I love the pace of the Ian Rutledge books. They are solidly good, interesting police procedurals (taking place a century ago), with greater than average uses of psychology and history. The characters are always well-drawn, and it is rare that I can figure out the mystery in advance. These are books to settle in with, as Rutledge (or the stories in which he features) tend to unwind themselves with many threads, rather than being fast-paced page turners. Very satisfying to read or listen to. Highly recommend!
"Todd Has Done It Again!"
Another fantastic book in the Ian Rutledge series! And the narration by Mr. Prebble was excellent. His often times brooding voice totally captures Rutledge. His range of female voices of course is not as good as the male ones but that does not detract. The story was gripping from beginning to end! If you haven't read or listened to the Ian Rutledge series, you have missed out!!!
"compelling, sad story"
the terrible consequences of the Great War in the lives of individuals are highlighted again by Todd. inspector Rutledge is always compelling, abd Simon Prebble's narration is superb as usual. another fine story of England post-WW I.
"Another great one"
I love the Charles Todd collaboration. The last book seemed a bit slow in going forward but this one kept me riveted. Lots of nefarious characters, a surprise criminal, and a satisfyingly convoluted plot and most of all, Simon Prebble's narration. He is magnificent and one of my favorite audible narrators. He can make even a mediocre book better.

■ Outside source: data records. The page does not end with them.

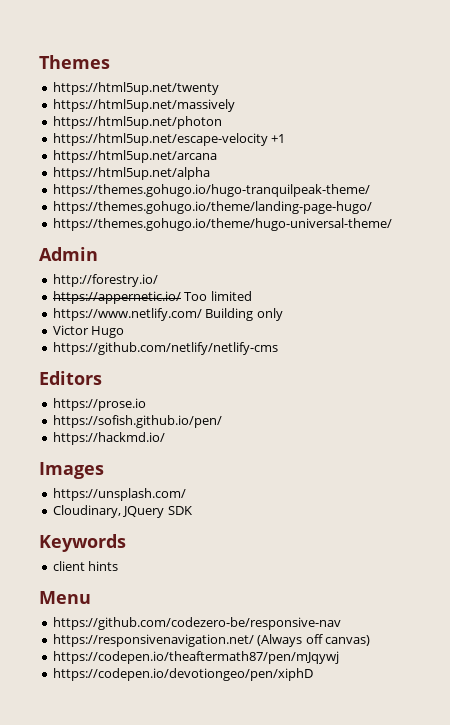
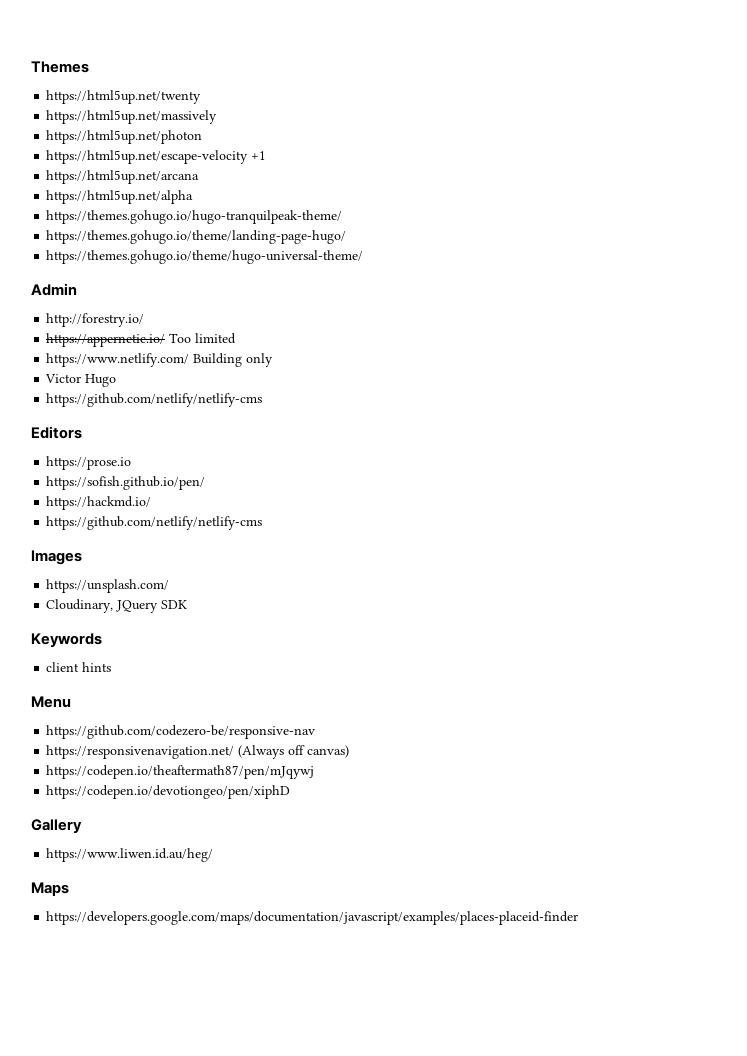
  https://hackmd.io/
+ https://github.com/netlify/netlify-cms
+ Gallery
+ https://www.liwen.id.au/heg/
+ Maps
+ https://developers.google.com/maps/documentation/javascript/examples/places-placeid-finder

"Good story solution was obvious"
Very good story though I guessed the protaganist when no one verified the individual was who they were supposed to. It seems that would have been one of the first things Rutledge would have done. Still a very good story.
"Superb to the bitter end"
I love all the Inspector Rutledge mysteries read by Simon Prebble but this one is especially good as I honestly didn't know until Rutledge did who the villain was. Racing cars, the dangerous road that twists down to Nice, English villages set on the Seven a Sisters coast, rectories and constables--all ingredients in this mystery. As usual Hamish Macleod saves Rutledge when it maters most.
"The best Ian Rutledge mystery yet."
A series of accidents befall a select group of people in an out of the way area of Britain. It will be the be the unspectoiunspectoirs job to sort it all out!.
One of Charles Todd's best. I just wish he would identify the cars -- it would have added so much interest and depth.
"Charles Todd's Ian Rutledge gets better with age!"
Once again, Charles Todd has written a great mystery yarn of post WW1. The characters are further enriched in this audible book by the superb narration of Simon Prebble. It is hard to imagine anyone else performing as Ian Rutledge. This novel moves at a good clip and keeps the listener intrigued with the various possibilities that may unfold. Having read all of the Ian Rutledge mysteries, I found it to be one of the best.